◆ Supplied records:
--- --- ---
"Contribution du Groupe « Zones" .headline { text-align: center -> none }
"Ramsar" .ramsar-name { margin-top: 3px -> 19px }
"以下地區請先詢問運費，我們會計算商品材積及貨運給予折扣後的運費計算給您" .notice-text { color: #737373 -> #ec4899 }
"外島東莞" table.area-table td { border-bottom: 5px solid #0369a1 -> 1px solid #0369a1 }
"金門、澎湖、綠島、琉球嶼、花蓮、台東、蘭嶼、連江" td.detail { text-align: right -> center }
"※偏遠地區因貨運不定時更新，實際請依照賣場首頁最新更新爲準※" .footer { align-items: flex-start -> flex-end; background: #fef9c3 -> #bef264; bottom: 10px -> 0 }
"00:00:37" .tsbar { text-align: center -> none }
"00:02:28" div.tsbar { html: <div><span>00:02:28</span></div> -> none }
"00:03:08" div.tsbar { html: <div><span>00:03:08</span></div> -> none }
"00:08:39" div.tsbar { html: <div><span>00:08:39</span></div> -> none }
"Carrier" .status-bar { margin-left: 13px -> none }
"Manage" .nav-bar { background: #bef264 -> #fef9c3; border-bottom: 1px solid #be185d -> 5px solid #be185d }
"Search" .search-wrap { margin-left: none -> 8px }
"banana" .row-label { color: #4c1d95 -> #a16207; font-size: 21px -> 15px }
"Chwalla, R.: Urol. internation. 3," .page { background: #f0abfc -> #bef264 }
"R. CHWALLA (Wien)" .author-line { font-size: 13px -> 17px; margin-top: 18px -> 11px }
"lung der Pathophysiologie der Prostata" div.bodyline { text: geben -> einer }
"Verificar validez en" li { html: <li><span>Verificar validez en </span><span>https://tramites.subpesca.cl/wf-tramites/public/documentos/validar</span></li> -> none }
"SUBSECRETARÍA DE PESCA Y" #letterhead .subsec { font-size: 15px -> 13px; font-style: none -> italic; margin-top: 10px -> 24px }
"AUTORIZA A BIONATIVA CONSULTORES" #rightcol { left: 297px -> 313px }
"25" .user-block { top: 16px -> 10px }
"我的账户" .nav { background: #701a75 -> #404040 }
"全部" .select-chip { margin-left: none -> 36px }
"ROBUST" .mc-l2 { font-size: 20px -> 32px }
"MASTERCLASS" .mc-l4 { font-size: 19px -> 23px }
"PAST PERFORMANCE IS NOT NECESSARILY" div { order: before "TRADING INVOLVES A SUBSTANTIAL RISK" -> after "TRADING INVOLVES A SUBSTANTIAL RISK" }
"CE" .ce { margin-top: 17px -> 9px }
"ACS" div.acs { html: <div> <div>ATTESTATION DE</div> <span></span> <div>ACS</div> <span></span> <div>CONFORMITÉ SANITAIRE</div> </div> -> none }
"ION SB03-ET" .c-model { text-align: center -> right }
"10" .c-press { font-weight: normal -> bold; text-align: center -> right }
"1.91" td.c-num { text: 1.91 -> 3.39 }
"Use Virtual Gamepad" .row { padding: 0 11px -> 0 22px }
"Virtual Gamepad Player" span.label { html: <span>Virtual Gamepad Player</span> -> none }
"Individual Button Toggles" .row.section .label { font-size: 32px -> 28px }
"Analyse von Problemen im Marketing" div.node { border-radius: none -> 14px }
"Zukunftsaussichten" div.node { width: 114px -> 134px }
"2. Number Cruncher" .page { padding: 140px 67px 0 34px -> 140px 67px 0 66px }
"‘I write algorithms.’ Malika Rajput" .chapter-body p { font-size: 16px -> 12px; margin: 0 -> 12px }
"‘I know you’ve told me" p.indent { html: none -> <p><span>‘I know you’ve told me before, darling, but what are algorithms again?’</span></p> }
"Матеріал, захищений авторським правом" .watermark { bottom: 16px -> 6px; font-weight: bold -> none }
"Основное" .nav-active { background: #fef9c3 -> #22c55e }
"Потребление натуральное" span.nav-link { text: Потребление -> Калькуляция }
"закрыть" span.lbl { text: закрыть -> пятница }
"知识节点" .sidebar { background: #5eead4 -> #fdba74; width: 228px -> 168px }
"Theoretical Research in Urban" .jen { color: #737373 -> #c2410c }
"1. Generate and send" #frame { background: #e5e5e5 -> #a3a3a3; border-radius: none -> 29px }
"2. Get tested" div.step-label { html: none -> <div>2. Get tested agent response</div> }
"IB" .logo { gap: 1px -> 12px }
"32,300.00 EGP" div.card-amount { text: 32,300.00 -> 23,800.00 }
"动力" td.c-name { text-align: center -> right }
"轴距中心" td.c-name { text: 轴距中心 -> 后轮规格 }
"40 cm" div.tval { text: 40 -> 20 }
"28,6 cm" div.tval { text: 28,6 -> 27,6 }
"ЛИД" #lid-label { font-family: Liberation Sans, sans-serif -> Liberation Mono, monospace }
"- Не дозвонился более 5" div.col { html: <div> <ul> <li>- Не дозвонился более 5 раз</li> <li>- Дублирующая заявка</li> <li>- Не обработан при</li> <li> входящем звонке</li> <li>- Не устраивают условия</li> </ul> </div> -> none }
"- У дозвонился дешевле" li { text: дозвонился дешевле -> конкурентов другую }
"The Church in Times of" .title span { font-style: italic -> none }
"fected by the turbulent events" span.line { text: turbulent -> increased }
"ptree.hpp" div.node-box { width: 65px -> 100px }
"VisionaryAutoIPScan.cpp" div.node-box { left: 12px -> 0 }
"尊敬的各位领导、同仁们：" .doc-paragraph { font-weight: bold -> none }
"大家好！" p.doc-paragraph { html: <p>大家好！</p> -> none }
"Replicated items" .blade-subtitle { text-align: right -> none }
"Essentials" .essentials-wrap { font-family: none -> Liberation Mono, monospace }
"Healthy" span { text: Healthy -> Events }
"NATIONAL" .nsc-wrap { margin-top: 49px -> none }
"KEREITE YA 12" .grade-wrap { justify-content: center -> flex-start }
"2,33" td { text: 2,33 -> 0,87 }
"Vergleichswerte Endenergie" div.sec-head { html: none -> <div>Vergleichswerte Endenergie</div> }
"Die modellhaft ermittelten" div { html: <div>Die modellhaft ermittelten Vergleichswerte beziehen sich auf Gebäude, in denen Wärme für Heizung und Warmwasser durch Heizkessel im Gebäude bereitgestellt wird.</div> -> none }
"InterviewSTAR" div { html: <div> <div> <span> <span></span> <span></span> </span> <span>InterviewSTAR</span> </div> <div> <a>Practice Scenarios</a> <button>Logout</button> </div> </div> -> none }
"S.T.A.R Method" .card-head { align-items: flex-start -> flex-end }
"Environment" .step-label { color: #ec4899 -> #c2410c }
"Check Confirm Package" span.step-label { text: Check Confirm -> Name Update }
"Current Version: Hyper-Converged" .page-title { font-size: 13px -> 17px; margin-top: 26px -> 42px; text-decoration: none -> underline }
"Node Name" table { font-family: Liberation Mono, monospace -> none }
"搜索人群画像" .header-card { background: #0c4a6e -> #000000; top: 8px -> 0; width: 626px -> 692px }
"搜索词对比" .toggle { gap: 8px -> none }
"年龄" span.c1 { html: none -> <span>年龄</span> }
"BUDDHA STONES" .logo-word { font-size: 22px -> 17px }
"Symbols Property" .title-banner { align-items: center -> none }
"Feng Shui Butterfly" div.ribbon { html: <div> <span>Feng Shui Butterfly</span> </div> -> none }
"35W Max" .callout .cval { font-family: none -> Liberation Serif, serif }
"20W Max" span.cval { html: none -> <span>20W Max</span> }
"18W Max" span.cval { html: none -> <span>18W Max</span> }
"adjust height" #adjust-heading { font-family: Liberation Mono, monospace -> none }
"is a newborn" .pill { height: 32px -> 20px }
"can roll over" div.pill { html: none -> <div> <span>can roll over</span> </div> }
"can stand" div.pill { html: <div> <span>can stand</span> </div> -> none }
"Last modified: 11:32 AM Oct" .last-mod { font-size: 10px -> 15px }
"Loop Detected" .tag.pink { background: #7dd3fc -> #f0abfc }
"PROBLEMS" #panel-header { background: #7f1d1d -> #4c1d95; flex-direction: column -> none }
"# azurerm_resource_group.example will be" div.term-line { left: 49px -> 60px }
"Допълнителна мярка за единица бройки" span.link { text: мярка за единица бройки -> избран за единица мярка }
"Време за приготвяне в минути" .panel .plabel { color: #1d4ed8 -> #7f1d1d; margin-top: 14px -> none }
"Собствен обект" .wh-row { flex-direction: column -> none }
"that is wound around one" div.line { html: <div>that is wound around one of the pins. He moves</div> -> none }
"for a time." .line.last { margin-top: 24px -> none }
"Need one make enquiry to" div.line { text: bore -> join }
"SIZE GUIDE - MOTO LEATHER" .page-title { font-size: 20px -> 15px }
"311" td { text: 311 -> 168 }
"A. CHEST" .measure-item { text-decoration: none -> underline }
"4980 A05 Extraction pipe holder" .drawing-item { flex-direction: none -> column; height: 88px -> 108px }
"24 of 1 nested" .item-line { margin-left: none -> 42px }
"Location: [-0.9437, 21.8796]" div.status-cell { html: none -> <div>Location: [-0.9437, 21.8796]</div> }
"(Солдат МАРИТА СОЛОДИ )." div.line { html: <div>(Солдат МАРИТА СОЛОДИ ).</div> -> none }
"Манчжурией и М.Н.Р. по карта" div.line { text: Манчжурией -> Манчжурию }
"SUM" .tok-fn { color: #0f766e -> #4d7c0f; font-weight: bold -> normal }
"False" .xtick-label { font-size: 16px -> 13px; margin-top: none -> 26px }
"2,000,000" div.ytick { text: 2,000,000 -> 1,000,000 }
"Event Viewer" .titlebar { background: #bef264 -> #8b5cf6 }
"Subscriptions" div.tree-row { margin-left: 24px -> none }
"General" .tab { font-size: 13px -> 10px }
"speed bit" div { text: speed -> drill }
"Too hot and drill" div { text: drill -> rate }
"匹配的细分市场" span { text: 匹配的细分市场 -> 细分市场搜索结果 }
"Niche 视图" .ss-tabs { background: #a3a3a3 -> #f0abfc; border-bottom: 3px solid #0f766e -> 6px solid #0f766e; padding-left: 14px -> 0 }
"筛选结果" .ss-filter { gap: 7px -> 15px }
--- --- ---
◆ Your goal:
The answer must consist of every line from the entries above that contains the string "italic".

◆ Answer below:
"SUBSECRETARÍA DE PESCA Y" #letterhead .subsec { font-size: 15px -> 13px; font-style: none -> italic; margin-top: 10px -> 24px }
"The Church in Times of" .title span { font-style: italic -> none }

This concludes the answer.